SUV mean at baseline, number of lesions, bone metastasis, and presence of liver metastasis have all been independently and with a high level associated with the overall survival under Lutetium PSMA therapy. Thus, PSMA-PET is a predictive or prognostic biomarker at baseline for these patients undergoing PSMA therapy. This nomogram has been proposed, and in my viewpoint, this nomogram, but also findings from the vision trial, are very important for the future, for clinical trial design, but also to support clinical decisions for patients whether to undergo PSMA therapy or for tight monitoring under PSMA therapy. You can see these patients are being separated by the nomogram into low-risk and high-risk patients, with a huge difference in overall survival. The median is 25 months for the low-risk group and 7.4 months for the high-risk group. So, there's a high prognostic value of these PSMA-PET parameters in the nomogram in general.
Of course, we can do more after initiation of PSMA therapy. PSMA-PET can also be used to monitor response under therapy, and this is one of the proposals, also from Gafita, that was derived from the multicenter cohort. The so-called RECIP criteria, Response Evaluation Criteria in PSMA-PET imaging, combine the appearance of new lesions and the change in total disease volume to come up with these three categories: either PSMA-PET partial response, progressive disease, or stable disease. If these two parts, the PSMA volume change and the appearance of a new lesion, are combined into the RECIP categories, you can see that the RECIP framework accurately stratifies those patients who respond well and have a longer overall survival in the partial response group with 22 months overall survival, and those patients with progressive disease and only eight months overall survival. So it's a very good biomarker of response also that might be used in the future to guide treatment decisions and subsequent treatment choice.
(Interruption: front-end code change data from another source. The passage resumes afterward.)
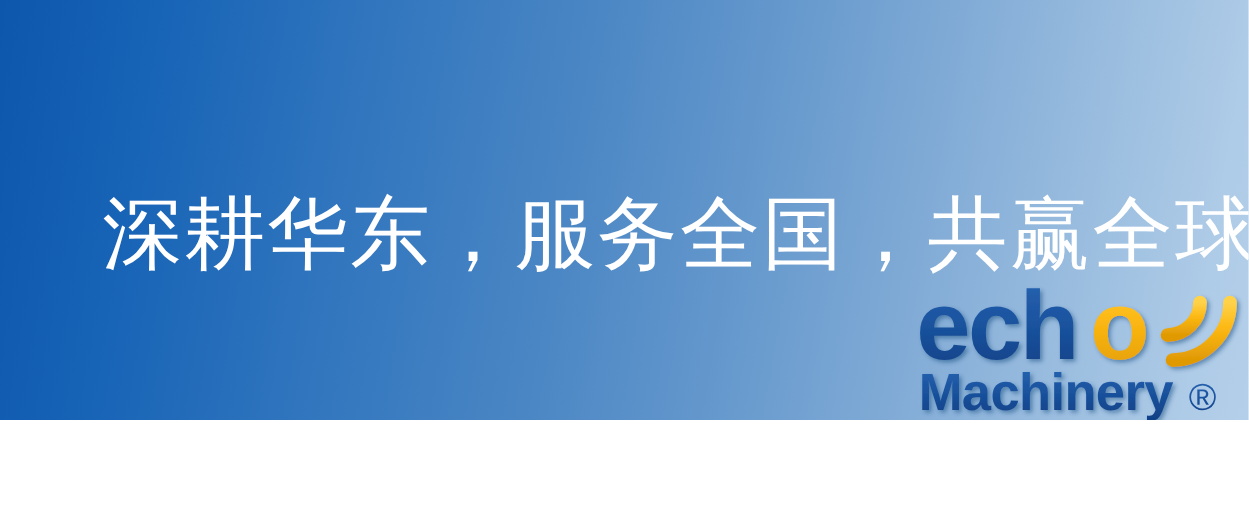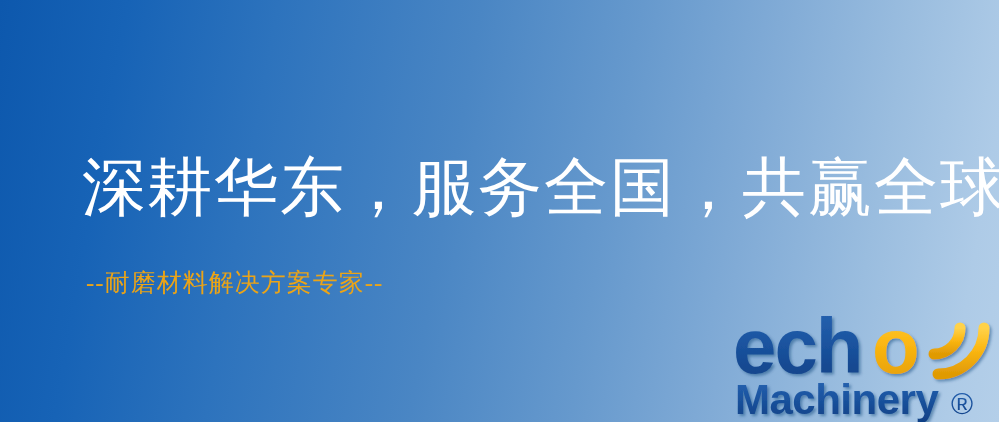--- a/index.html
+++ b/index.html
@@ -11,7 +11,7 @@
   #banner {
     position: relative;
     width: 999px;
-    height: 422px;
+    height: 336px;
     overflow: hidden;
     
     background: linear-gradient(

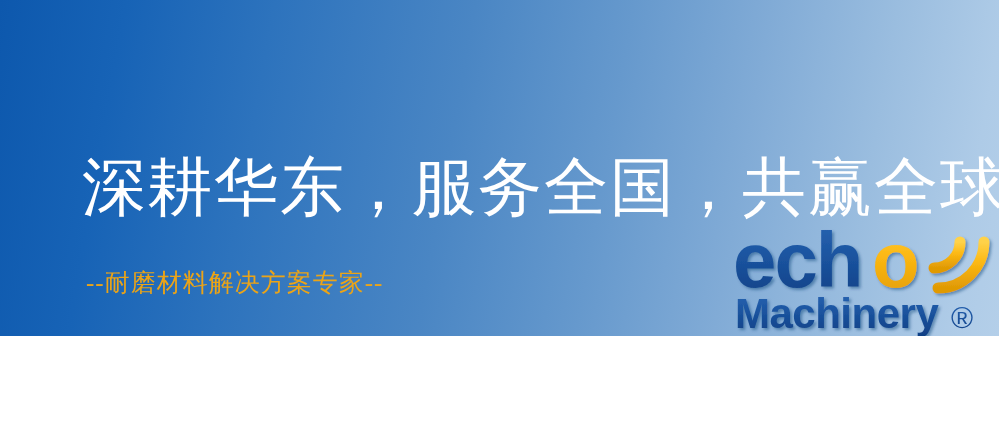--- a/index.html
+++ b/index.html
@@ -80,7 +80,6 @@
 
   <div id="headline">深耕华东，服务全国，共赢全球</div>
 
-  <div id="subtitle">--耐磨材料解决方案专家--</div>
 
   <div id="logo">
     <svg viewBox="0 0 270 130" xmlns="http://www.w3.org/2000/svg">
So in summary, PSMA-PET is a baseline prognostic biomarker and can also be used to monitor response under Lutetium PSMA therapy. This is also potentially true for other treatments as was shown for the ARPI therapy in patients with mCRPC. There are novel criteria for response assessment, the so-called RECIP criteria, that have been developed in a multicenter cohort and are accurate for response monitoring under Lutetium PSMA therapy. Of course, there's more prospective validation needed, and inclusion of these criteria in prospective large trials for further validation.
So I'd like to summarize. PSMA-PET for advanced prostate cancer. In total, we can see that the PSMA-PET detects more disease, and especially in patients with the so-called conventional nmCRPC, detects distant metastasis in more than every second patient. We have to acknowledge that the current therapy labels, especially for systemic treatment, should not be affected by PSMA-PET in general. Of course, you can alter your treatment decision, but all these agents have been evaluated on conventional imaging and should thus stay as treatment options. PSMA-PET is prognostic if we see more than five lesions.
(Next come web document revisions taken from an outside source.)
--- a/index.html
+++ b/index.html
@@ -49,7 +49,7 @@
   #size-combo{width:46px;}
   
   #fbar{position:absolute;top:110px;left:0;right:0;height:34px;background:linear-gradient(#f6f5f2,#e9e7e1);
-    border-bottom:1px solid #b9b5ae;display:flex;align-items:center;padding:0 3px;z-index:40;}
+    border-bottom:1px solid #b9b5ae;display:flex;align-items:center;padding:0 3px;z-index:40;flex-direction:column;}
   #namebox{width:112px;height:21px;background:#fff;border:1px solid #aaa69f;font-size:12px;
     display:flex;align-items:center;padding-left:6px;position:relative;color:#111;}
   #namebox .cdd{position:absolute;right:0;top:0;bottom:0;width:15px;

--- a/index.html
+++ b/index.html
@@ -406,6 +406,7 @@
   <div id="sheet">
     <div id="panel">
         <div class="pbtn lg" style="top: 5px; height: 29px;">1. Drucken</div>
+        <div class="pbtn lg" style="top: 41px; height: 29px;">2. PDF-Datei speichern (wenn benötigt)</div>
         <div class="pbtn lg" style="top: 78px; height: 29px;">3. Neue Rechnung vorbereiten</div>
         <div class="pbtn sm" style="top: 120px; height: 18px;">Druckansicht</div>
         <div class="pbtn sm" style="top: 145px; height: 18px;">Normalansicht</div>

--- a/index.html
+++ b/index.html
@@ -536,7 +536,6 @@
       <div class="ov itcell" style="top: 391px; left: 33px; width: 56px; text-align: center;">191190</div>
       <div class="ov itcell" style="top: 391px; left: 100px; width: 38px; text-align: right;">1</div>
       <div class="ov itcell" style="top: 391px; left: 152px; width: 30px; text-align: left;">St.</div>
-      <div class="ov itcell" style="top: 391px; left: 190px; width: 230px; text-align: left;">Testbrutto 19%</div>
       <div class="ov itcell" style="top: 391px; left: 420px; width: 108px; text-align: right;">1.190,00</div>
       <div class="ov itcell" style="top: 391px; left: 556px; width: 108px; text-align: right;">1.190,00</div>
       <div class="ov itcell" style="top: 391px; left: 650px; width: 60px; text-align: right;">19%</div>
In addition, PSMA-PET leads to considerable upshift of stage and disease volume in patients with metastatic or the so-called HSPC stage. And in patients with metastatic castration-resistant prostate cancer, PSMA-PET is a gatekeeper of PSMA radioligand therapy, but we can derive more information from PSMA-PET, so the baseline SUV, the baseline disease extent, can be used to predict overall survival, but we can also use PSMA-PET interim staging and for response assessment using novel criteria, such as the RECIP criteria, to guide treatment in the future. And with this, I thank you very much for your attention, and I'm looking forward to our panel discussion.